[YOUR TASK]
Write only the number of lines below in which "Osorno" occurs.

[AVAILABLE DATA]
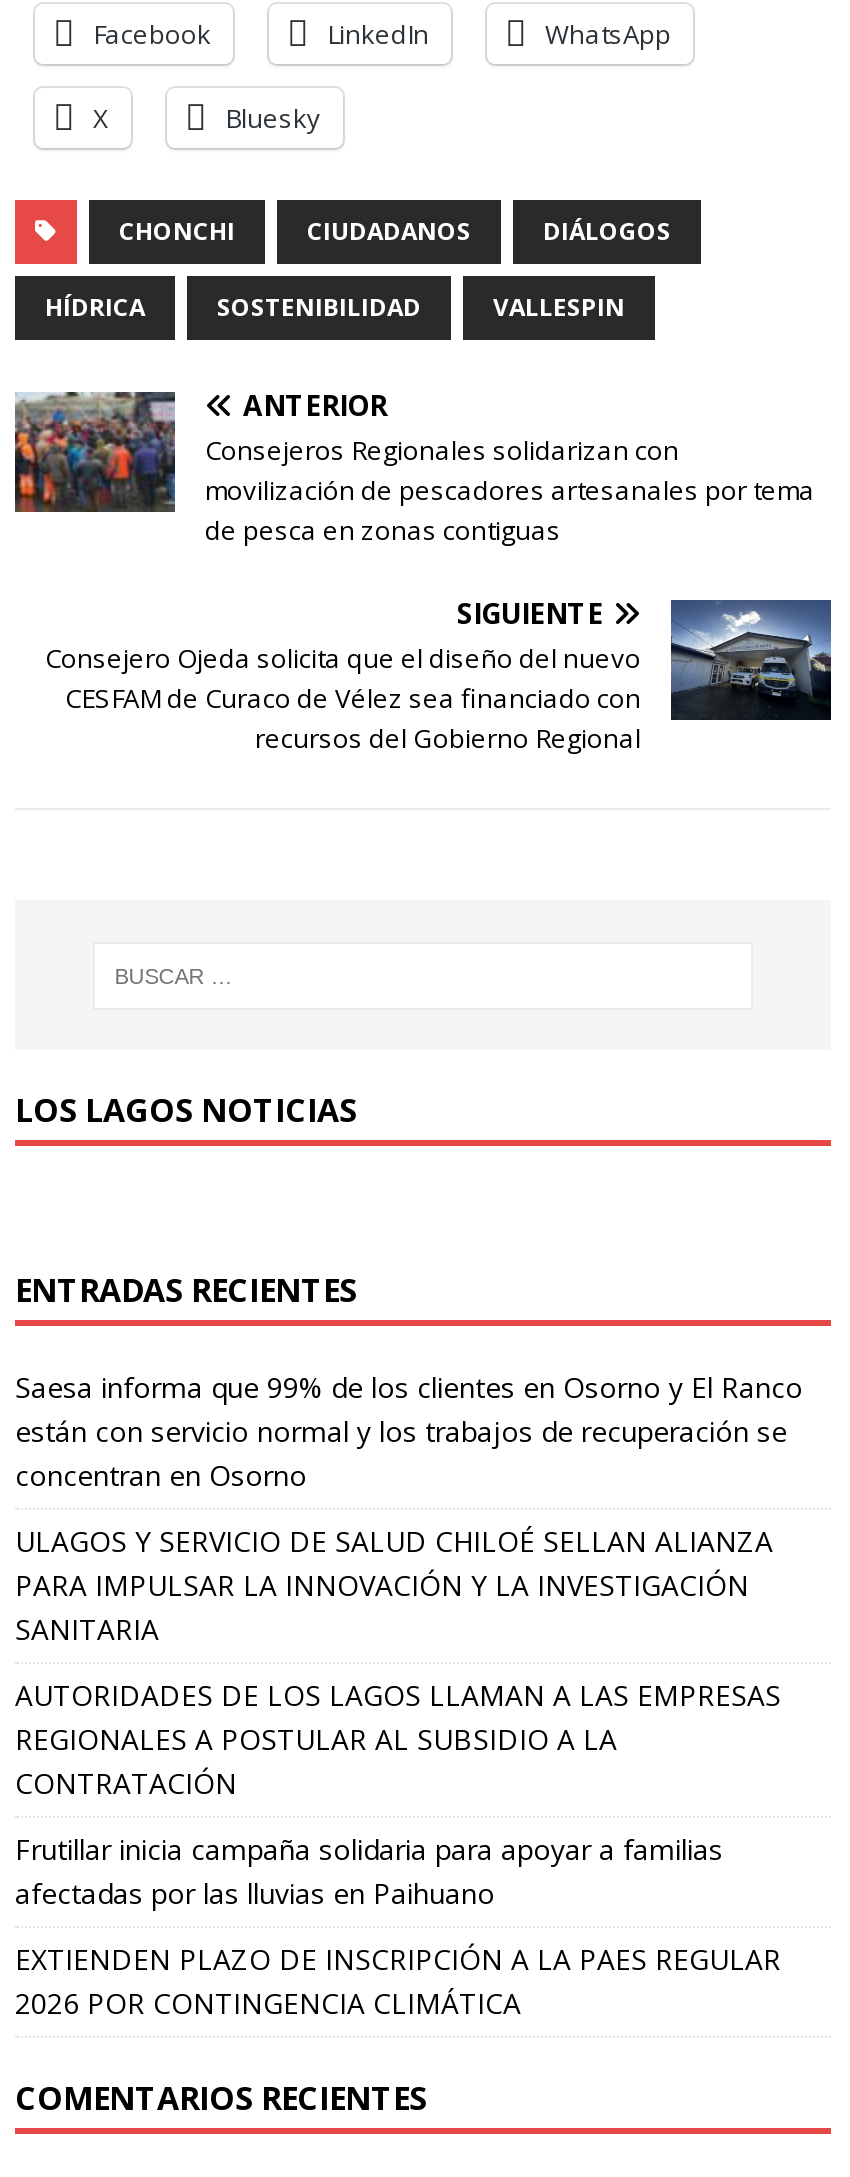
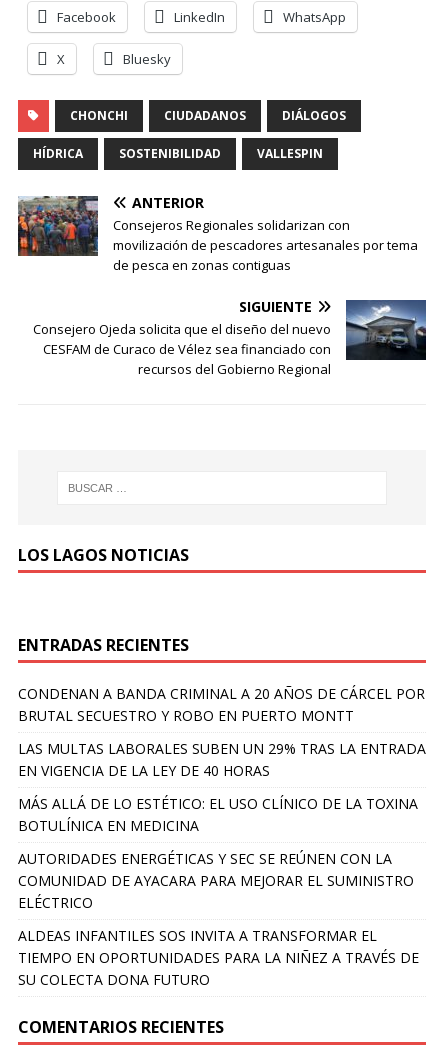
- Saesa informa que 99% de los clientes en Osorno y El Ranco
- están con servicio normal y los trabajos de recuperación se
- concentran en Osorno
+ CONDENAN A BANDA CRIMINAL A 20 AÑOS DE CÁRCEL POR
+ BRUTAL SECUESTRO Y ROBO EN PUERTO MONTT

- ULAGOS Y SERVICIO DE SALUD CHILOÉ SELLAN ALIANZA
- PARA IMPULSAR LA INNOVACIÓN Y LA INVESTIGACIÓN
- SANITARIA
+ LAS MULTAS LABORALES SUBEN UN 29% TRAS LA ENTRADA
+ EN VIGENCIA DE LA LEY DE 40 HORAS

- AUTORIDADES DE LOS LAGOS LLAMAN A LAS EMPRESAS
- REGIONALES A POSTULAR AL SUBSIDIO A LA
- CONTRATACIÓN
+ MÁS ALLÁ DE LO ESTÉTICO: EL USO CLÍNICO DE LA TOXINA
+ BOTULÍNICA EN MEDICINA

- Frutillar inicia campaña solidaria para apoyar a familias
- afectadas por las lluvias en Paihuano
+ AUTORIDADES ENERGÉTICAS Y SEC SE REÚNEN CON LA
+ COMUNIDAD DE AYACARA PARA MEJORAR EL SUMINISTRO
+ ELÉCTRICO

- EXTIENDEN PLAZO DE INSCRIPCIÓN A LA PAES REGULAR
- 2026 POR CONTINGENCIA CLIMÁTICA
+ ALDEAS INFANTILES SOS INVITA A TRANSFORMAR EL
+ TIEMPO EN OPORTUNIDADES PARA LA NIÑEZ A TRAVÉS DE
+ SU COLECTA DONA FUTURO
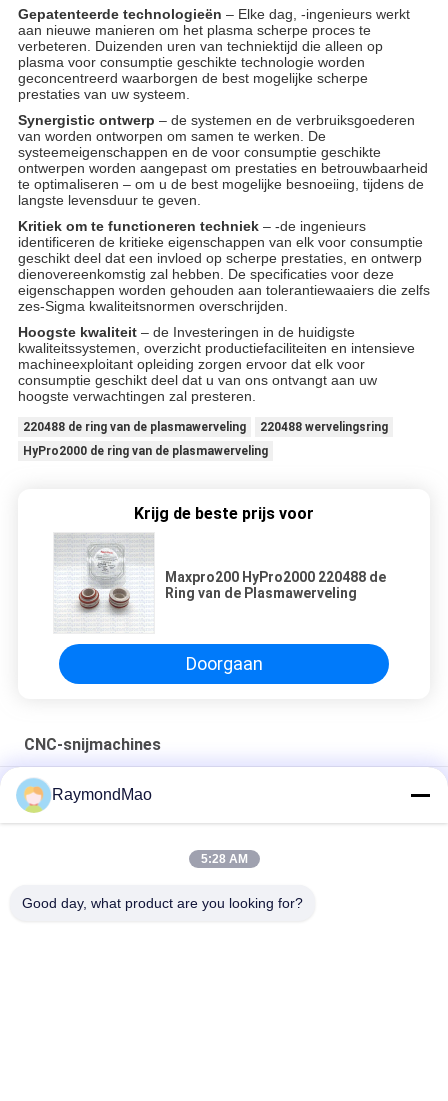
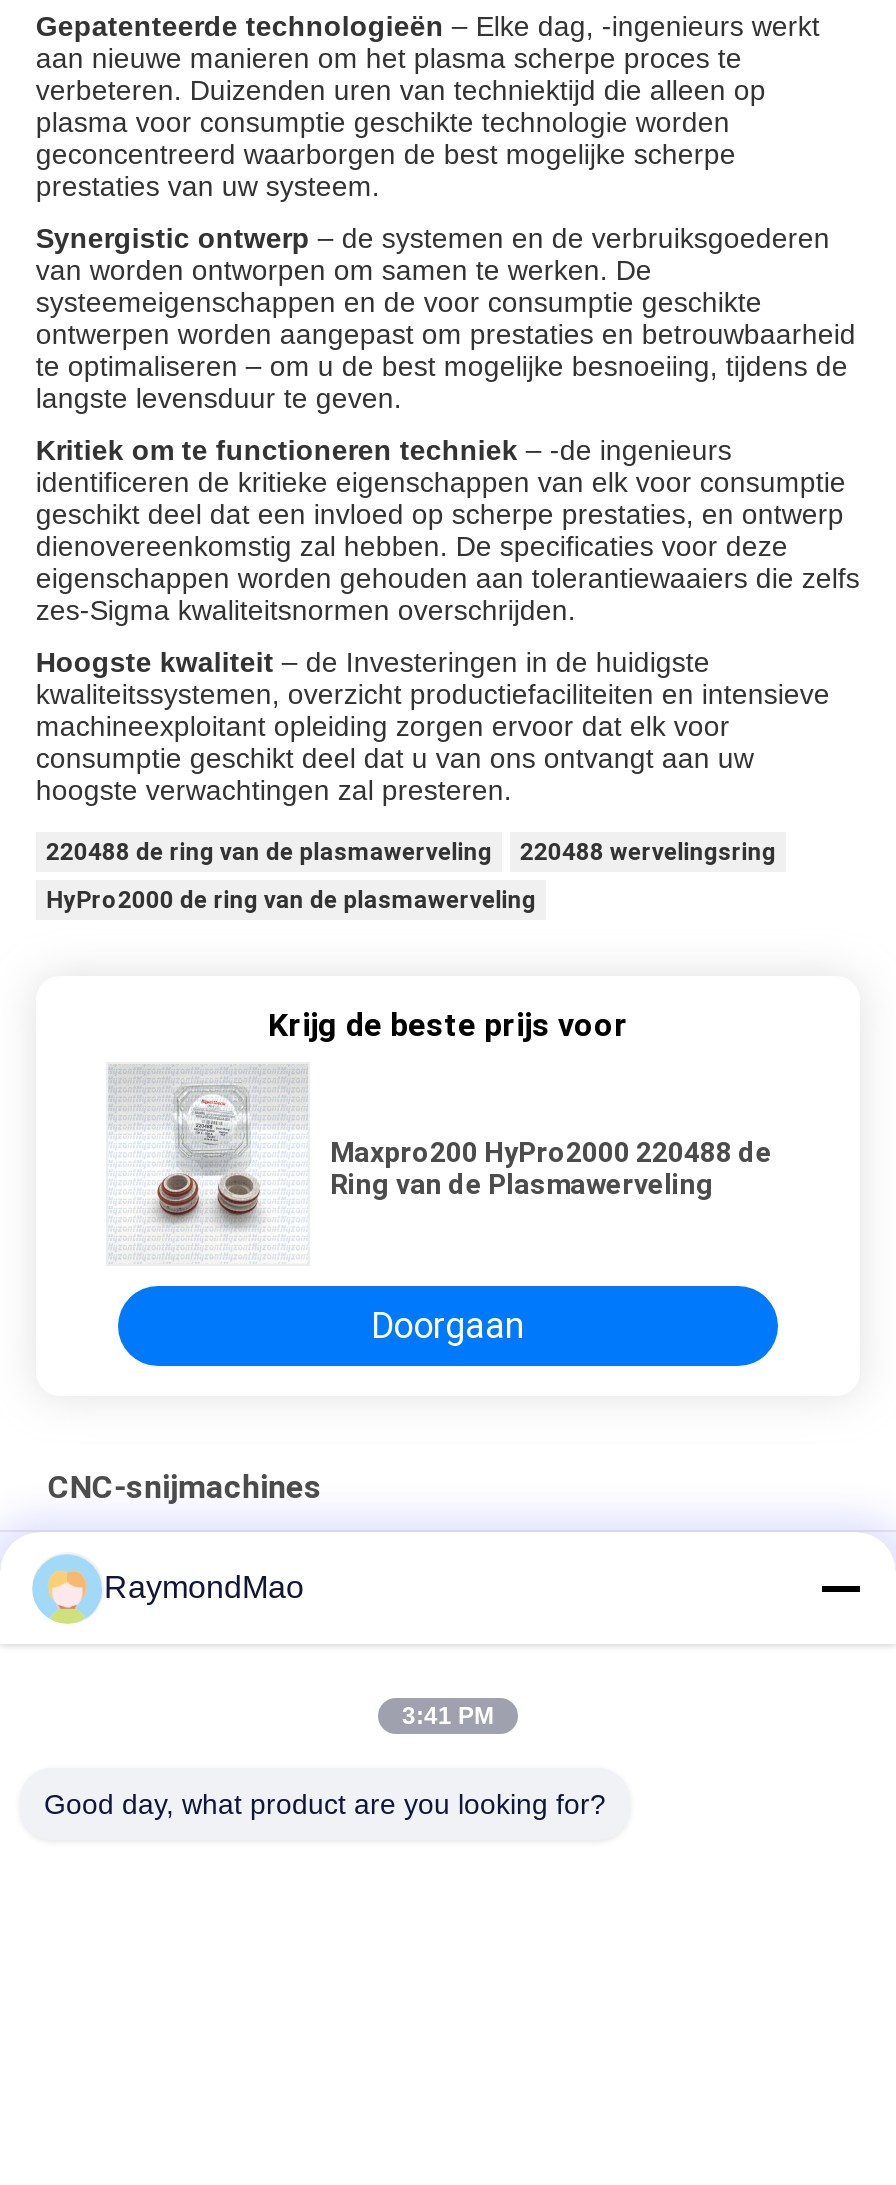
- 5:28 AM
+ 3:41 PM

[SOLVED EXERCISE]
2